What we work on then is keeping the important stuff core and the less important stuff out on the edge so what we call our architecture is Edge/Core. Our device is the Edge -- the thing that is close to the application -- and the Core is the rest.
So you have your users and your servers -- in other words anything or anybody who wants to read and write data -- and you have a cluster of those near-by and you have the rest far away. So you have the stuff that you will need 90 percent of the time close and it is only on cold, read misses that you have to go to the rest.
All of the writes are done in the core and then we asynchronously write it back. And so with all the reads that are hot we take from the Core and the cold reads we take from the edge.
We sell the box and we tell people to use any central or core repository that they want.
It started off with the incumbents in the storage space like EMC but now we are seeing more of the cloud as well. Now so much of the storage space is NAS (Network Attached Storage) that we call this NAS optimisation.
We started in the NAS optimisation world where you put our box in front of your on-premised storage and at the beginning of 2014 we expanded into cloud storage. So now you can talk to Amazon S3, Google, and Microsoft or you could talk to a private cloud. And it turns out that our box works as effectively in front of the cloud as it does in front of NAS.
So you support all the major players?
Yes. There is the industry standard benchmark SPEC-FS. You down load the widget, you point it at your storage and it scales up your performance until you stop responding, then it scales back and it calls that your [basic figure]. Then it creates an encrypted file which you upload to the SPEC committee and they review it, and if they believe everything is legit, then they let you publish the number.
So we downloaded the SPEC-FS app, we pointed it at a three-node cluster and one of our boxes does 60,000 SPEC-ops, so a three-node cluster does 180,000 SPEC-ops. The next thing we did was run a baseline 1.0. We ran SPEC in Pittsburgh against our three nodes and put a NAS file server behind it and we got 180,000 SPEC-ops.

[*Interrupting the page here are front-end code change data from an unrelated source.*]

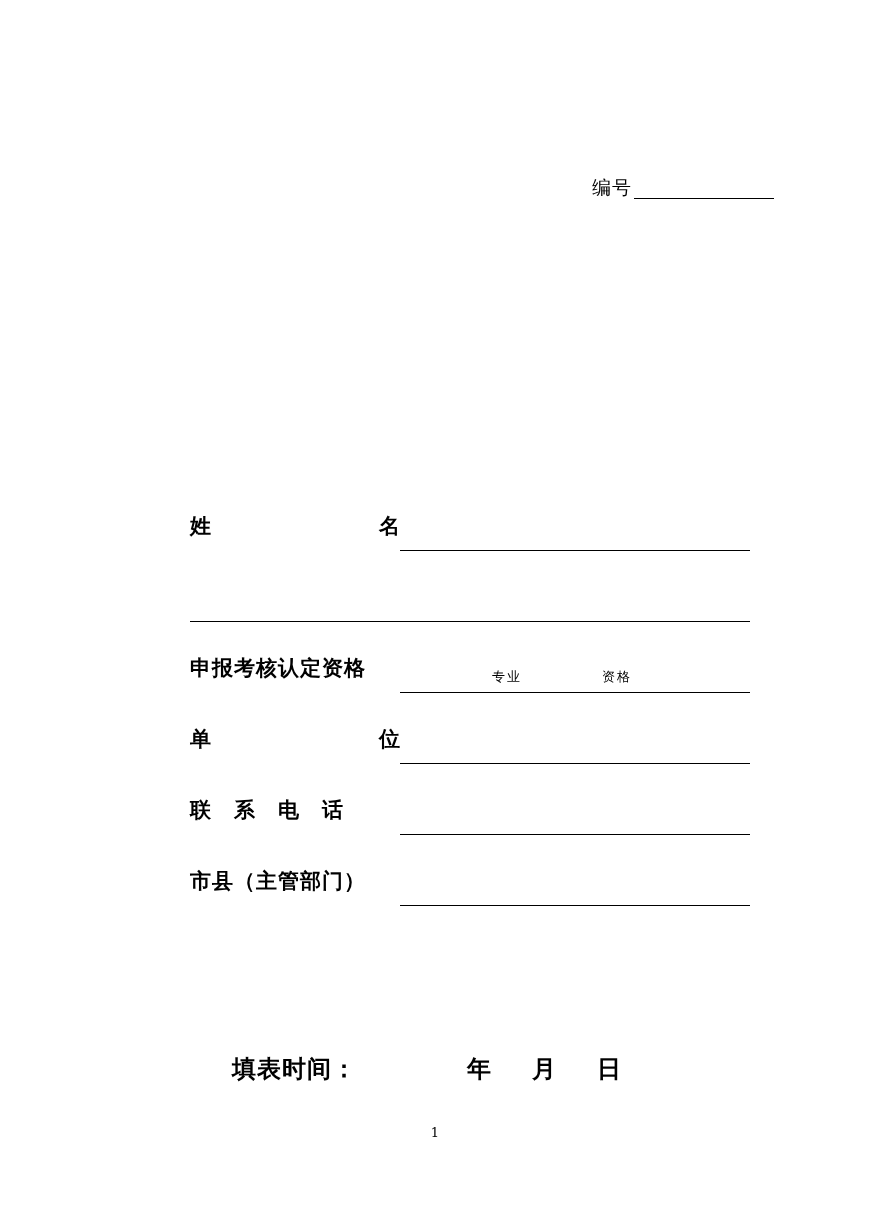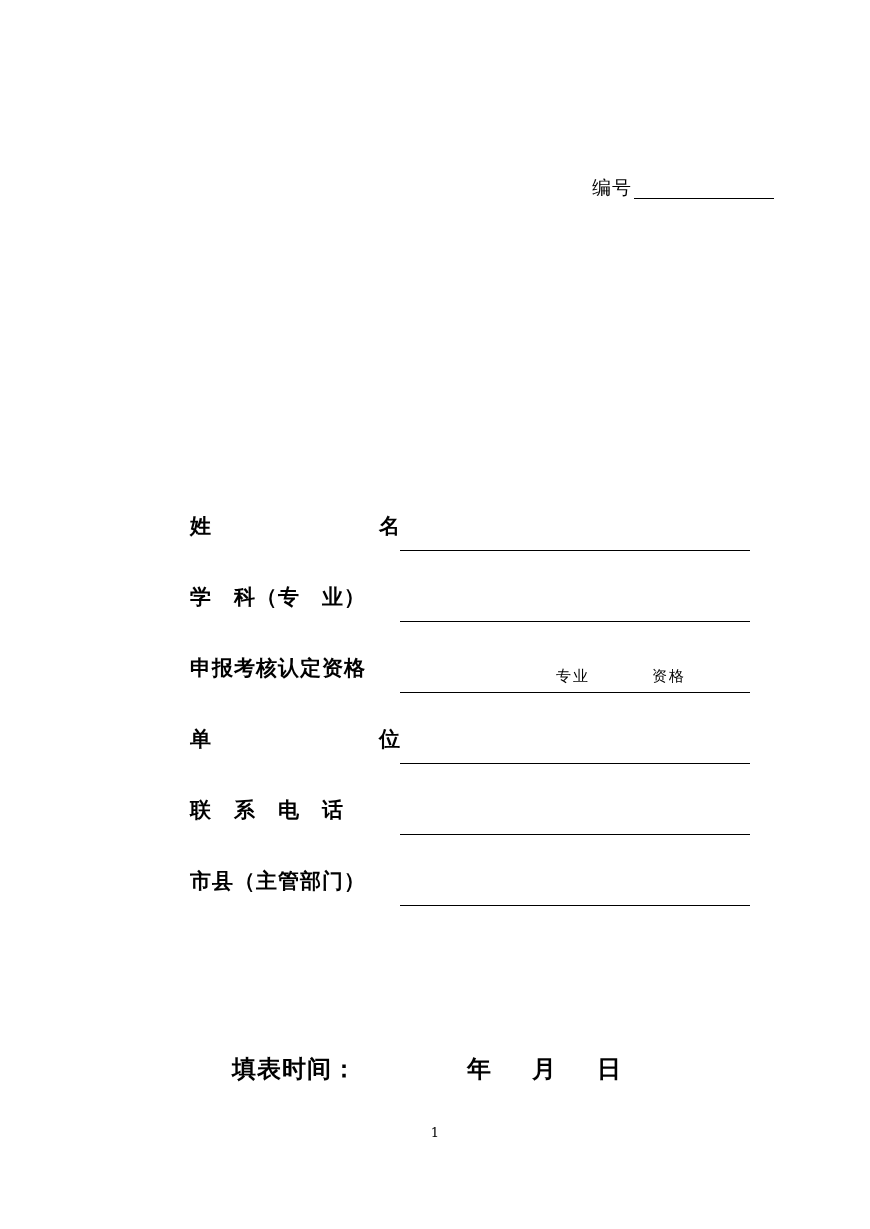--- a/index.html
+++ b/index.html
@@ -164,7 +164,6 @@
     </div>
 
     <div class="field-row">
-      <div class="field-label tight">学　科（专　业）</div>
       <div class="field-line"></div>
     </div>
 

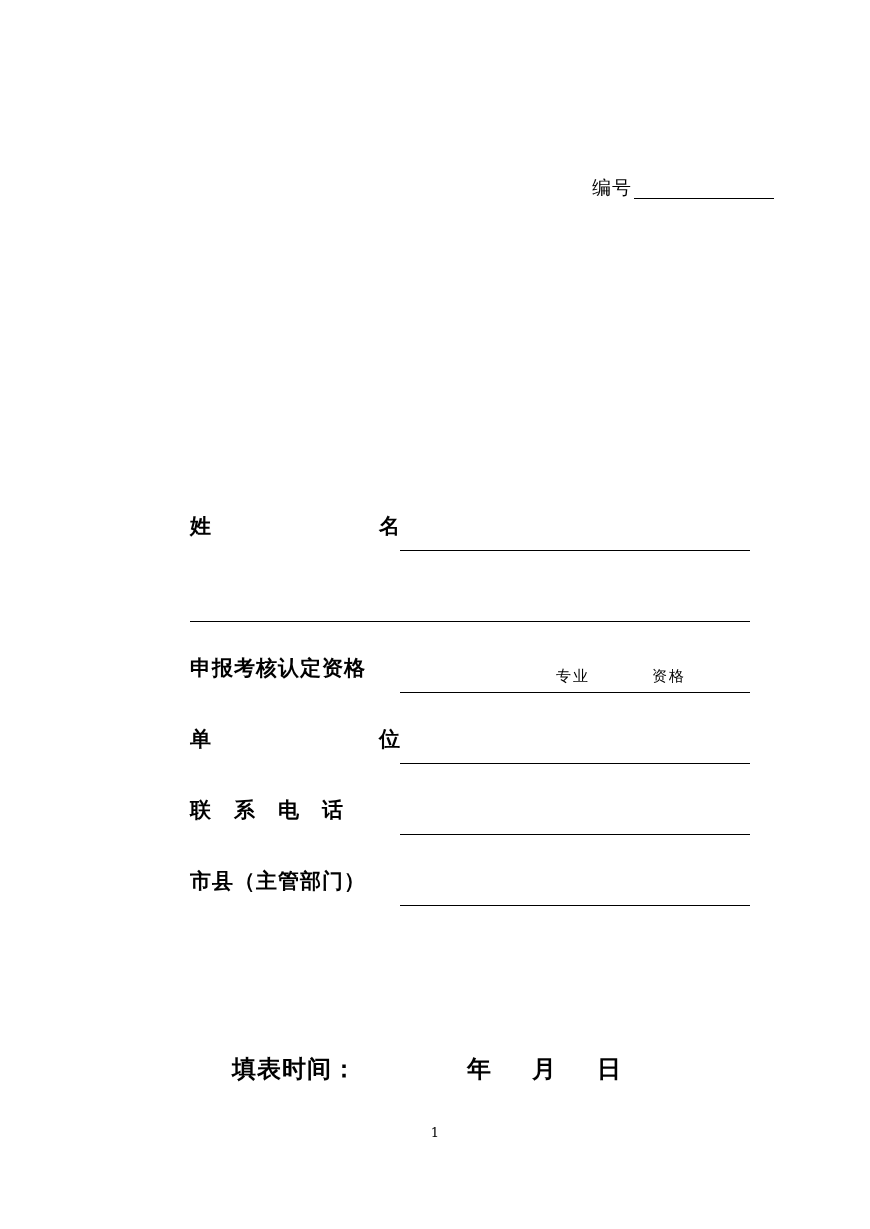--- a/index.html
+++ b/index.html
@@ -100,11 +100,10 @@
     bottom: 6px;
     left: 0;
     width: 100%;
-    font-size: 15px;
+    font-size: 13px;
     font-weight: normal;
     letter-spacing: 2px;
     display: flex;
-    justify-content: center;
   }
   .inline-hint .h1 {
     margin-left: 92px;

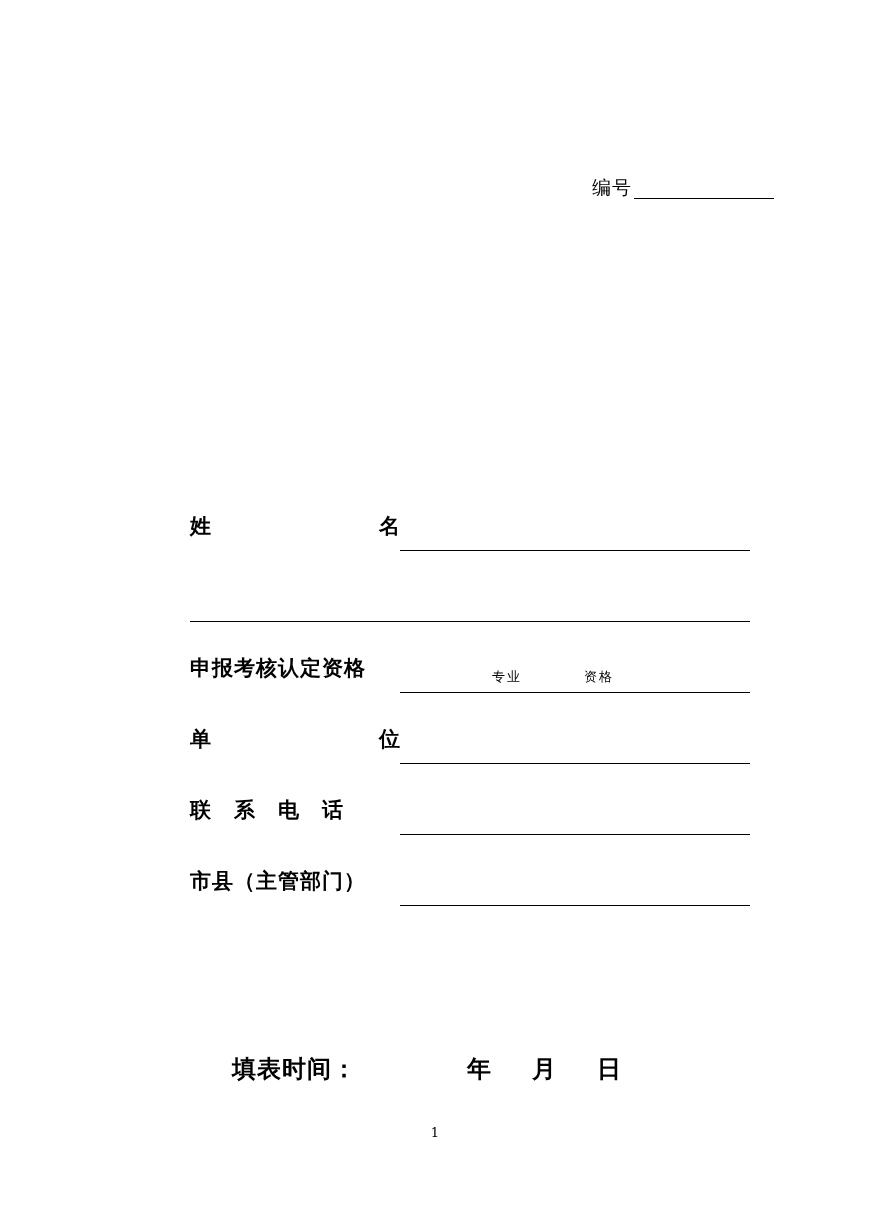--- a/index.html
+++ b/index.html
@@ -109,7 +109,7 @@
     margin-left: 92px;
   }
   .inline-hint .h2 {
-    margin-left: 62px;
+    margin-left: 80px;
   }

Then we ran SPEC against three of our nodes and we basically put it in front of a NAS box in Europe and we actually simulated a 180 millisecond latency and we still got 180,000 SPEC-ops.
Next we ran SPEC from in front of three of our nodes and we put it against a private cloud in [Amazon] S3 and we still got 180,000 SPEC-ops.
And then the one that really got everybody surprised was that when we ran SPEC against three of our nodes across the public internet, we still got 180,000 SPEC-ops.
The point is that if your users are running against our box, we don't care where the repository is. It could be local or remote, it could be NAS or object, the user experience will be identical. We have the flash that is in our box, and we use that so frequently that it doesn't really matter how distant or what protocol your repository is using.
What I love about this is that we are the only company that has posted a NAS benchmark against the cloud.